In a fascinating talk, Karen had explained Bird Spirit Medicine and sent notes about how to seek it. I tried to find a time, but it wasn’t happening. One morning my regular family of 3 crows brought their latest addition (noisy, flappy) to meet me and I wondered whether they were bringing my Medicine, but dowsing said no, they were just introducing us to each other. I was delighted to meet the baby, and congratulated the family.

The weather was damp and very windy, with a leaden sky. I walked to the village shop feeling rather low, then wondered about continuing down a nearby lane, a regular walk for me. I was reluctant because the day before, the hedges had been hacked to bits by a tractor with a flail mower. I was very despondent about the waste of fruit, seed and nuts, and the torn branches.
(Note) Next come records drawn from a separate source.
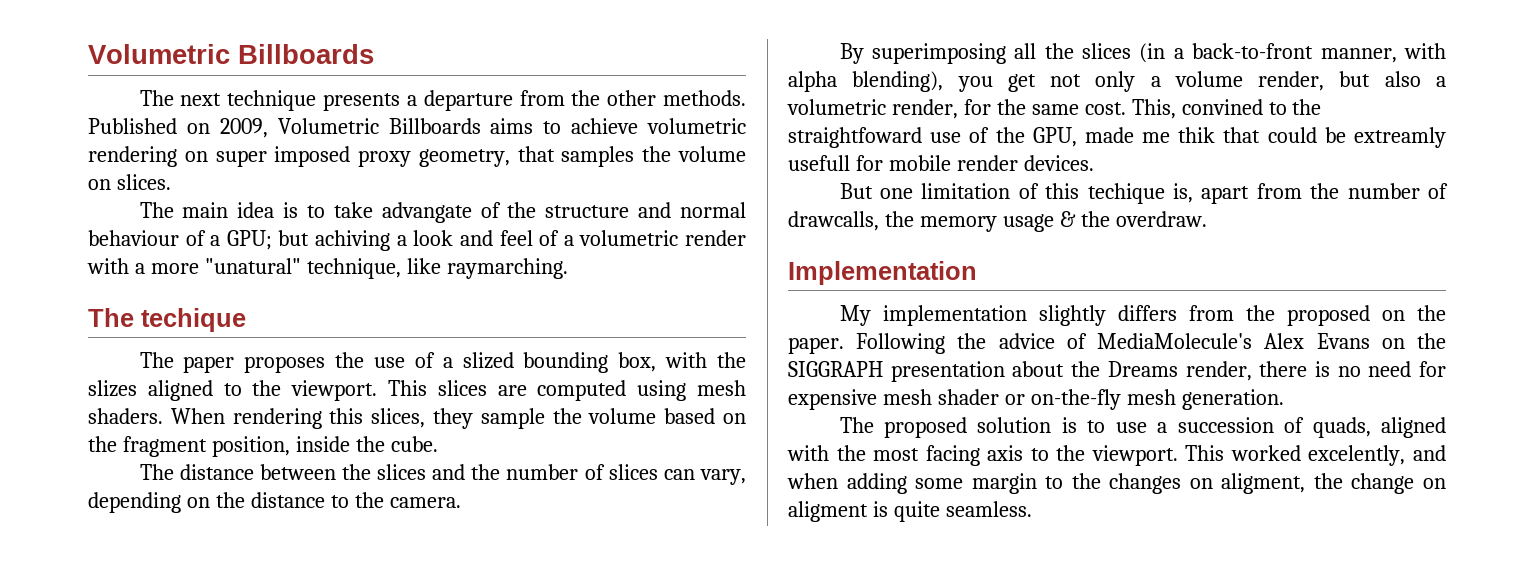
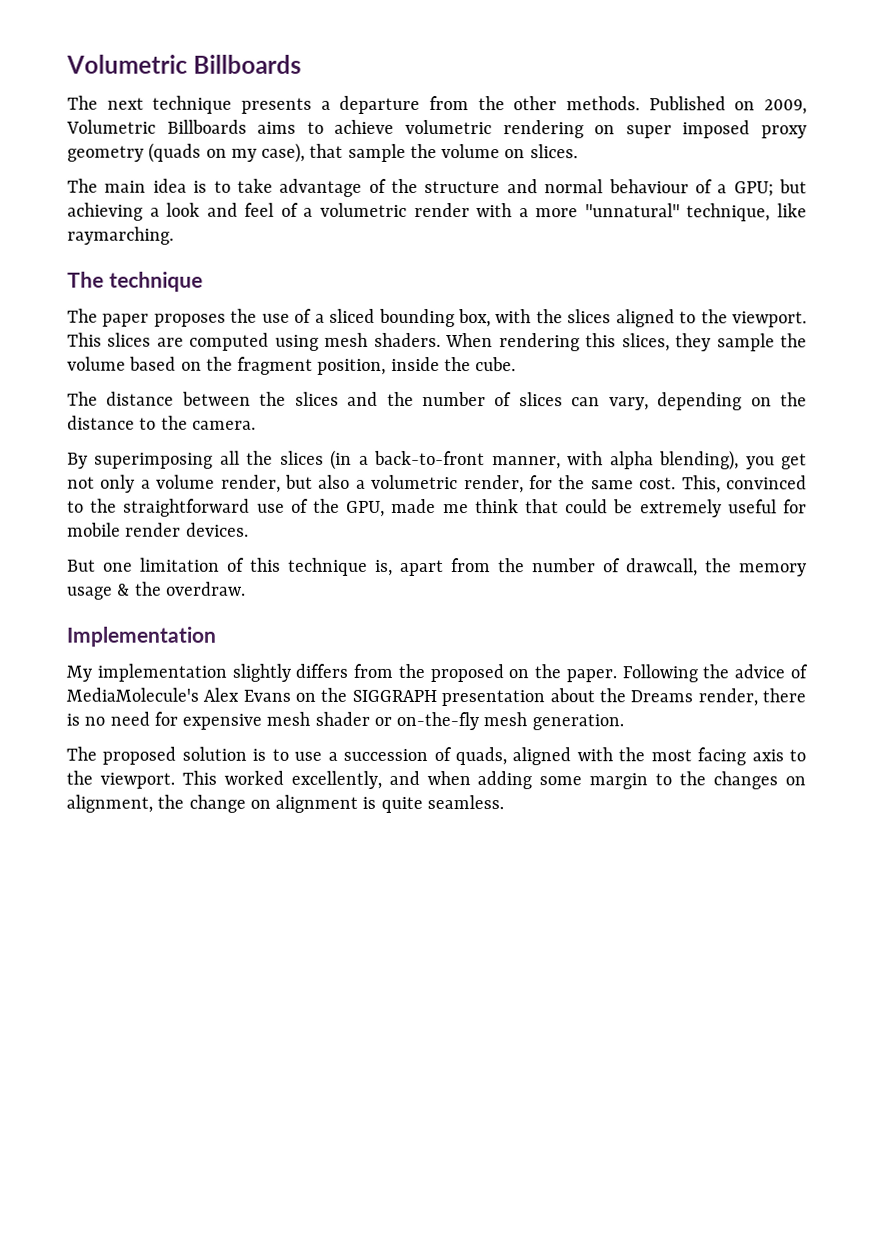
- Published on 2009, Volumetric Billboards aims to achieve volumetric rendering on super imposed proxy geometry, that samples the volume on slices.
+ Published on 2009, Volumetric Billboards aims to achieve volumetric rendering on super imposed proxy geometry (quads on my case), that sample the volume on slices.
- The main idea is to take advangate of the structure and normal behaviour of a GPU; but achiving a look and feel of a volumetric render with a more "unatural" technique, like raymarching.
+ The main idea is to take advantage of the structure and normal behaviour of a GPU; but achieving a look and feel of a volumetric render with a more "unnatural" technique, like raymarching.
- The techique
+ The technique
- The paper proposes the use of a slized bounding box, with the slizes aligned to the viewport.
+ The paper proposes the use of a sliced bounding box, with the slices aligned to the viewport.
- This, convined to the straightfoward use of the GPU, made me thik that could be extreamly usefull for mobile render devices.
+ This, convinced to the straightforward use of the GPU, made me think that could be extremely useful for mobile render devices.
- But one limitation of this techique is, apart from the number of drawcalls, the memory usage & the overdraw.
+ But one limitation of this technique is, apart from the number of drawcall, the memory usage & the overdraw.
- This worked excelently, and when adding some margin to the changes on aligment, the change on aligment is quite seamless.
+ This worked excellently, and when adding some margin to the changes on alignment, the change on alignment is quite seamless.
As I approached the end of the lane, the thought grew stronger that I needed to go down it. I set off into the gale. The telephone wires were singing, and the trees were lashing heavy branches in full wet leaf. It was July but it felt like December. Head down into the wind, I passed the end of the wounded hedges, and reached untouched ones. Suddenly, my eye was caught by a movement on my right and a skylark rose into the sky, beginning to sing. The clouds were heavy but glaring, yet I could track the bird’s flight all the way, tossed in the gale. How could anything so small struggle against the weather and write a symphony at the same time? I was immediately cheered, and encouraged. I couldn’t stop smiling, and I called out, “Thank you!” though my voice was snatched away by the wind. Immediately, from the field on my left, another skylark rose, equally battling the gale but undaunted, singing as it went. Stereo skylarks! I had never imagined such a thing. This was my Bird Spirit Medicine, I was in no doubt.
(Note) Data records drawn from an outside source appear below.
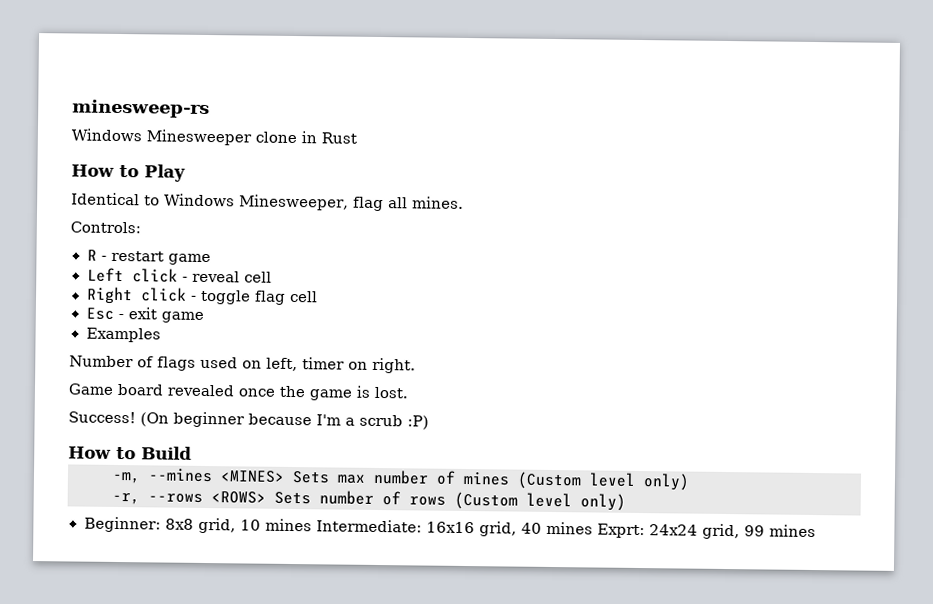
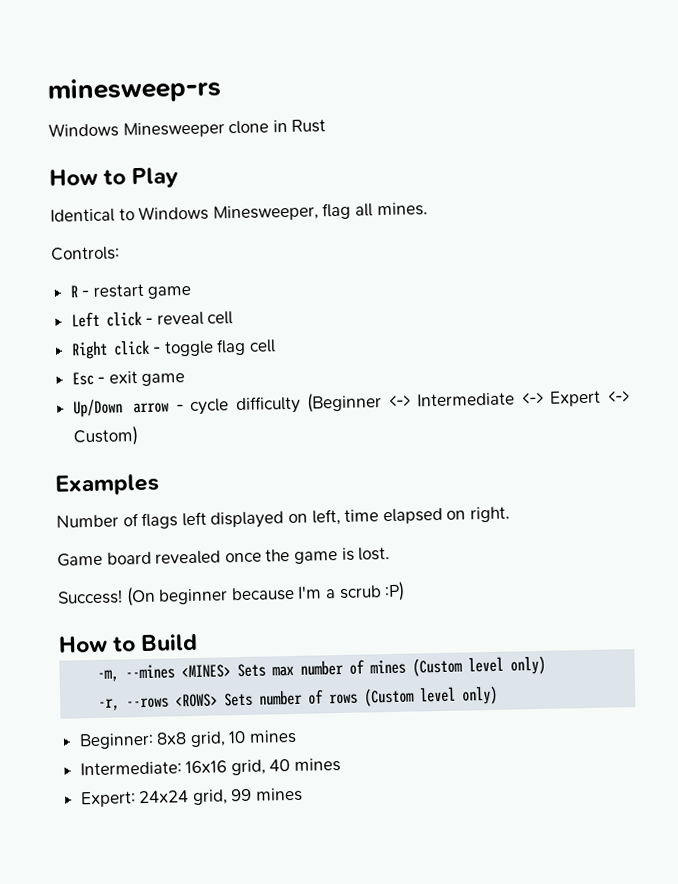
+ Up/Down arrow - cycle difficulty (Beginner <-> Intermediate <-> Expert <-> Custom)
  Examples
- Number of flags used on left, timer on right.
+ Number of flags left displayed on left, time elapsed on right.
- Beginner: 8x8 grid, 10 mines Intermediate: 16x16 grid, 40 mines Exprt: 24x24 grid, 99 mines
+ Beginner: 8x8 grid, 10 mines
+ Intermediate: 16x16 grid, 40 mines
+ Expert: 24x24 grid, 99 mines

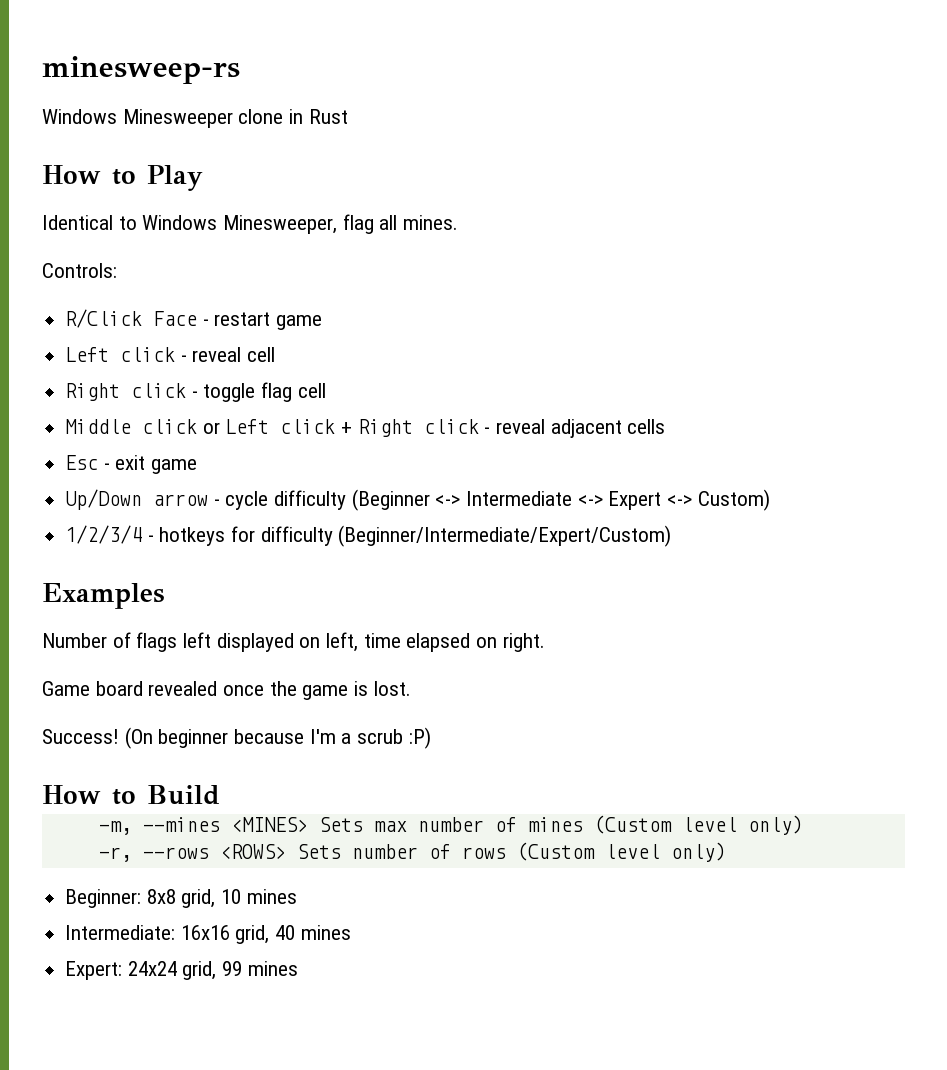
- R - restart game
+ R/Click Face - restart game
+ Middle click or Left click + Right click - reveal adjacent cells
+ 1/2/3/4 - hotkeys for difficulty (Beginner/Intermediate/Expert/Custom)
I continued to watch both of them, which is in itself unusual, sending them love as they flew. “How can I honour you?” I shouted into the wind. I was full of joy, and yet also aware of a sense of deep melancholy. Finally, they returned to their fields, silent. My emotions were brimming as I turned for home. I just had the message, “Write about us”.

This time of Covid 19 Lockdown, with heavy anxiety felt by so many; the disappointments; the overwhelming new ideas which I needed to work on; all crowded in as I walked back, but this time, with the wind behind me.
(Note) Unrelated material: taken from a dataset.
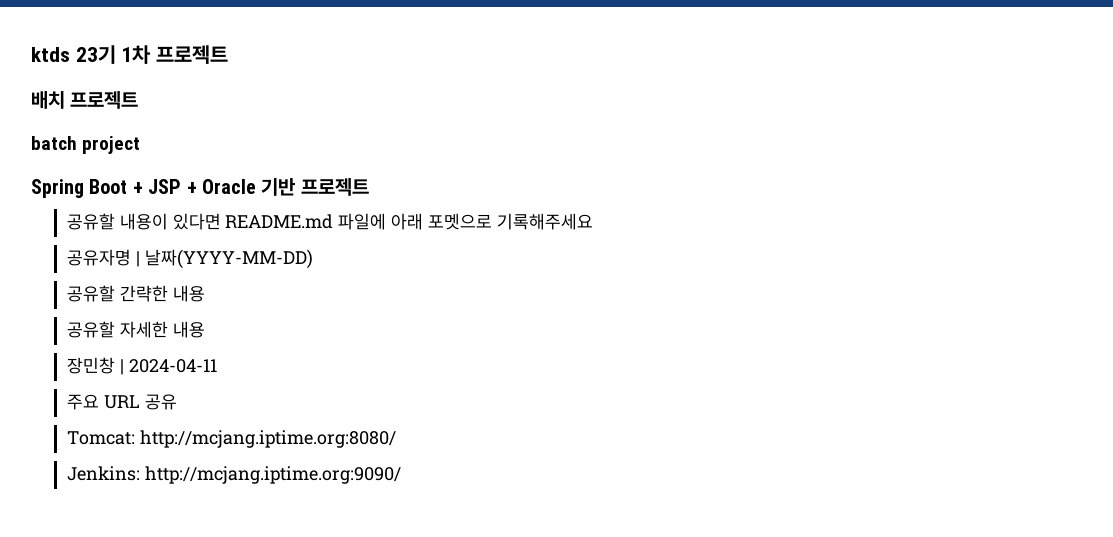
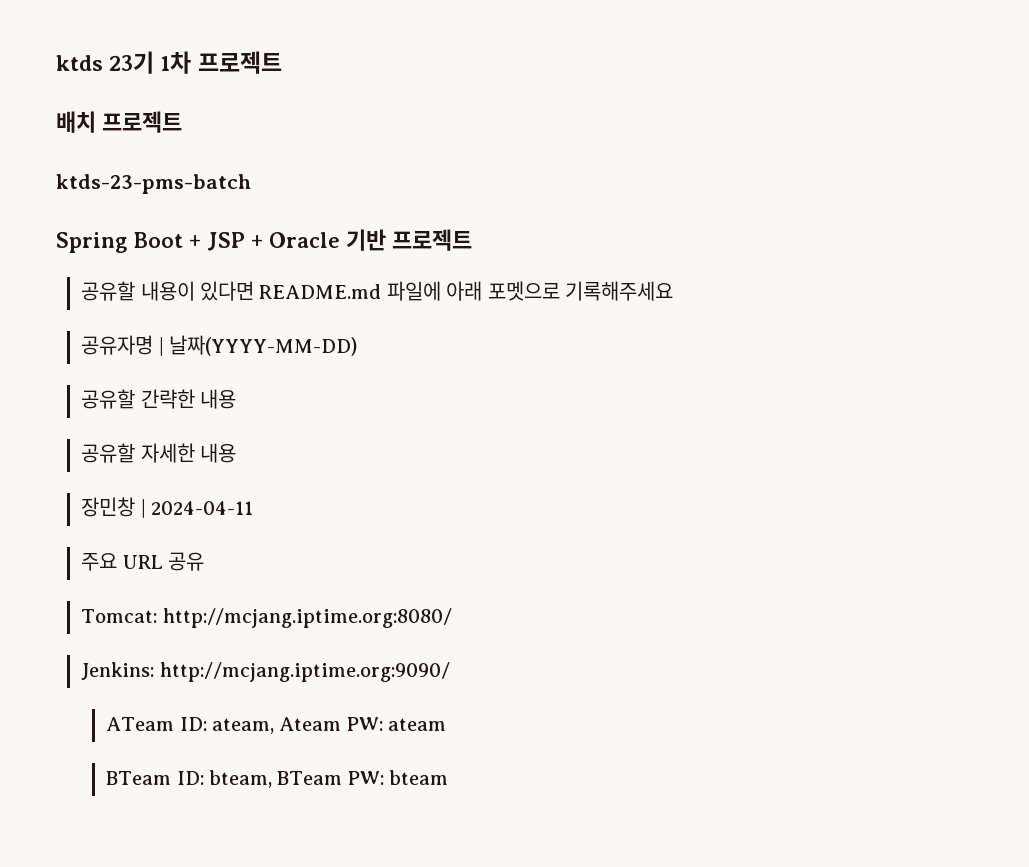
- batch project
+ ktds-23-pms-batch
+ ATeam ID: ateam, Ateam PW: ateam
+ BTeam ID: bteam, BTeam PW: bteam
I knew that I had to accept my emotions, feel them, and communicate them to others in the book I was writing at the time.

So, when the second Zoom session with Karen arrived, I told of my experience. In the days following, I had heard Vaughn-Williams’ The Lark Ascending broadcast twice, quite randomly. Poems to Skylarks were appearing everywhere. People were talking about them. And I was writing about them.

I felt very privileged to have received their gift.

Karen listened to all our accounts of our Bird Spirit Medicine Homework, and gave us insights into the meaning of the encounters. I had tried to find out what my encounter with the Skylarks could mean, and saw that they were associated with joy, and spirituality. Karen’s comments seemed much deeper. This was Heart Medicine, going deep into the emotions and shaking them up; soar into the winds and lift off; keep the joy. The significance of the two birds was to achieve a balance in life. I understood that in my sadness about the battered hedges, there was also joy to be found that the skylarks were still there, their crops not yet cut, their nests safe.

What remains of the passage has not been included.